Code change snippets
━━━━

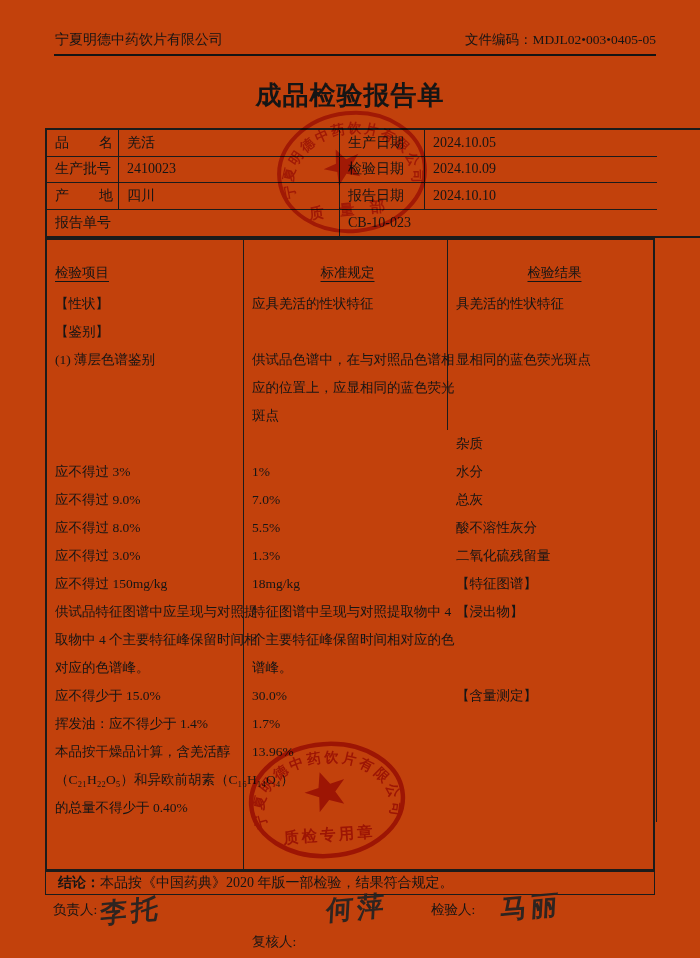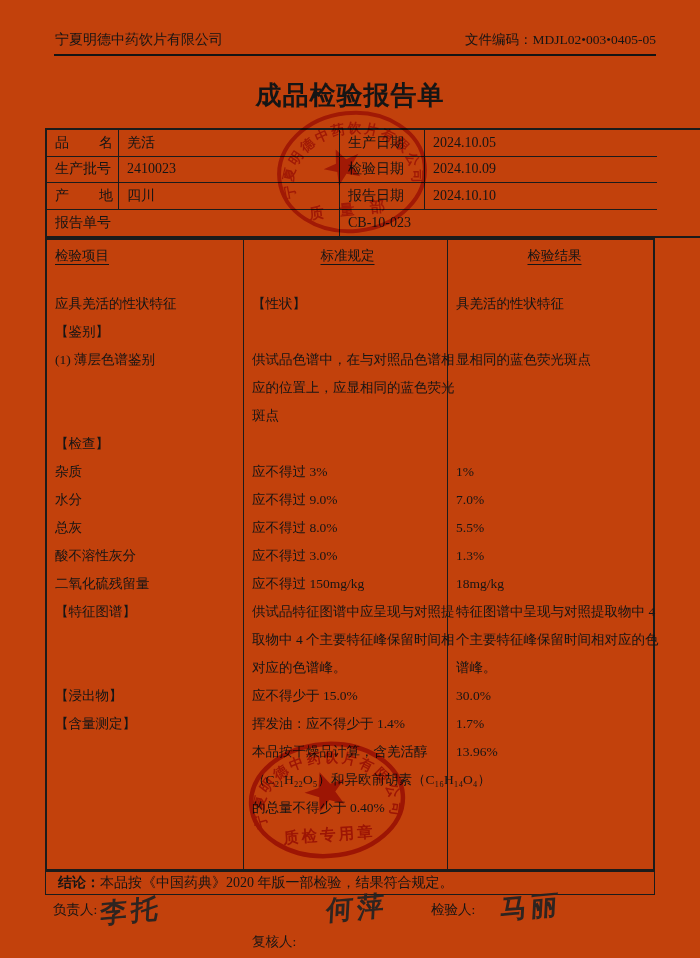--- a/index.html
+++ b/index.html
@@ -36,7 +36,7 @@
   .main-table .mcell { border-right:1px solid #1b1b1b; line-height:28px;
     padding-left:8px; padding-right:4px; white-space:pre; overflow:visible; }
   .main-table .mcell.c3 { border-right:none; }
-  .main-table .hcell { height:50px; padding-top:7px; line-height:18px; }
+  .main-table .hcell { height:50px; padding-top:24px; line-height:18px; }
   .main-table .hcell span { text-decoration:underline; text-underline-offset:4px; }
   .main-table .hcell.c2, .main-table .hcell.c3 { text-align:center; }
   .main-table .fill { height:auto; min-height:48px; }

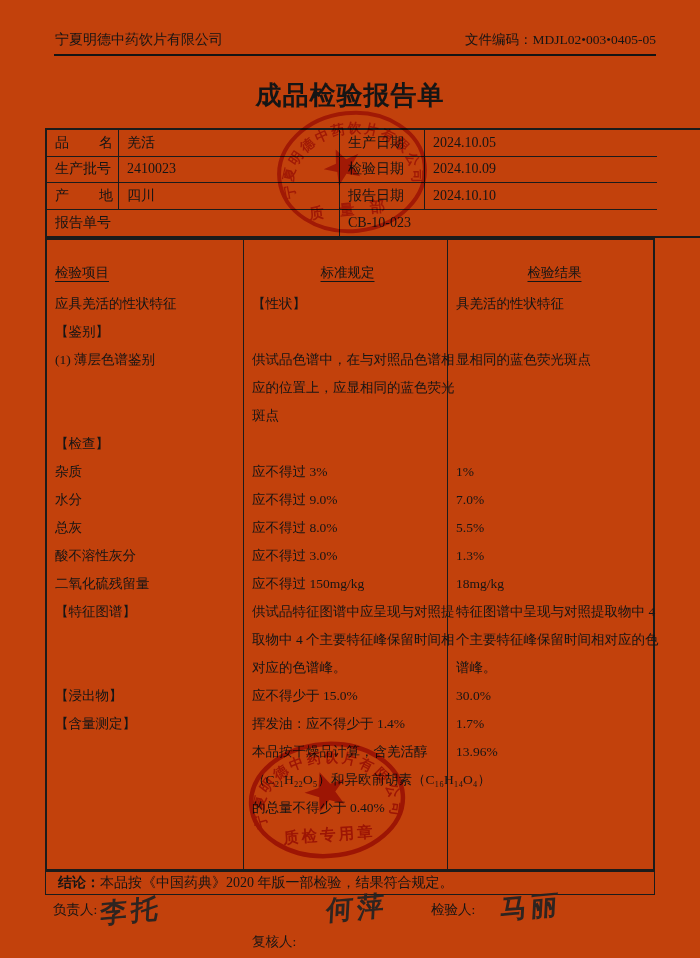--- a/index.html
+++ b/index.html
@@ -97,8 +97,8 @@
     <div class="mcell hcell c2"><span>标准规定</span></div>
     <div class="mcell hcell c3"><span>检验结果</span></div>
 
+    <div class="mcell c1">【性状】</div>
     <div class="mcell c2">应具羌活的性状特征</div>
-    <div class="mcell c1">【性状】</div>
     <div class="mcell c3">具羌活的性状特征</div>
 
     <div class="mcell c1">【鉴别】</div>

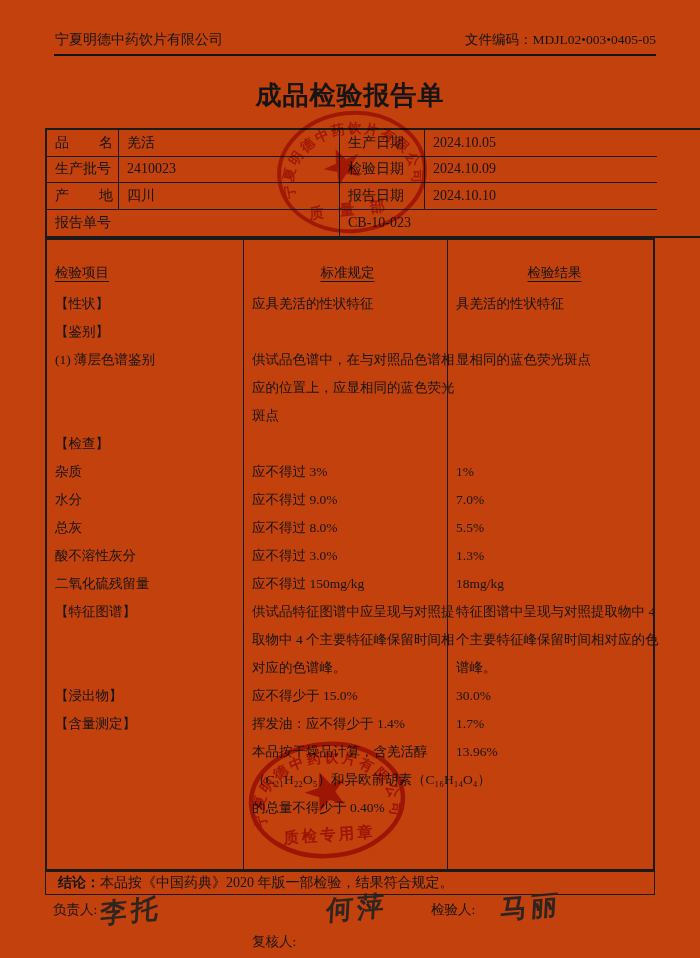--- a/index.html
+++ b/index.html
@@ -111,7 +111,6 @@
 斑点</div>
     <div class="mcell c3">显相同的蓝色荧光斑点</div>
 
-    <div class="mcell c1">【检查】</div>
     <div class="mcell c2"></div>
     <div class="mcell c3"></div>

━━━━

WORK INSTRUCTION ▸
Show me all lines in the records that contain "padding".

WRITTEN SOLUTION ▸
     padding-left:8px; padding-right:4px; white-space:pre; overflow:visible; }
-  .main-table .hcell { height:50px; padding-top:7px; line-height:18px; }
+  .main-table .hcell { height:50px; padding-top:24px; line-height:18px; }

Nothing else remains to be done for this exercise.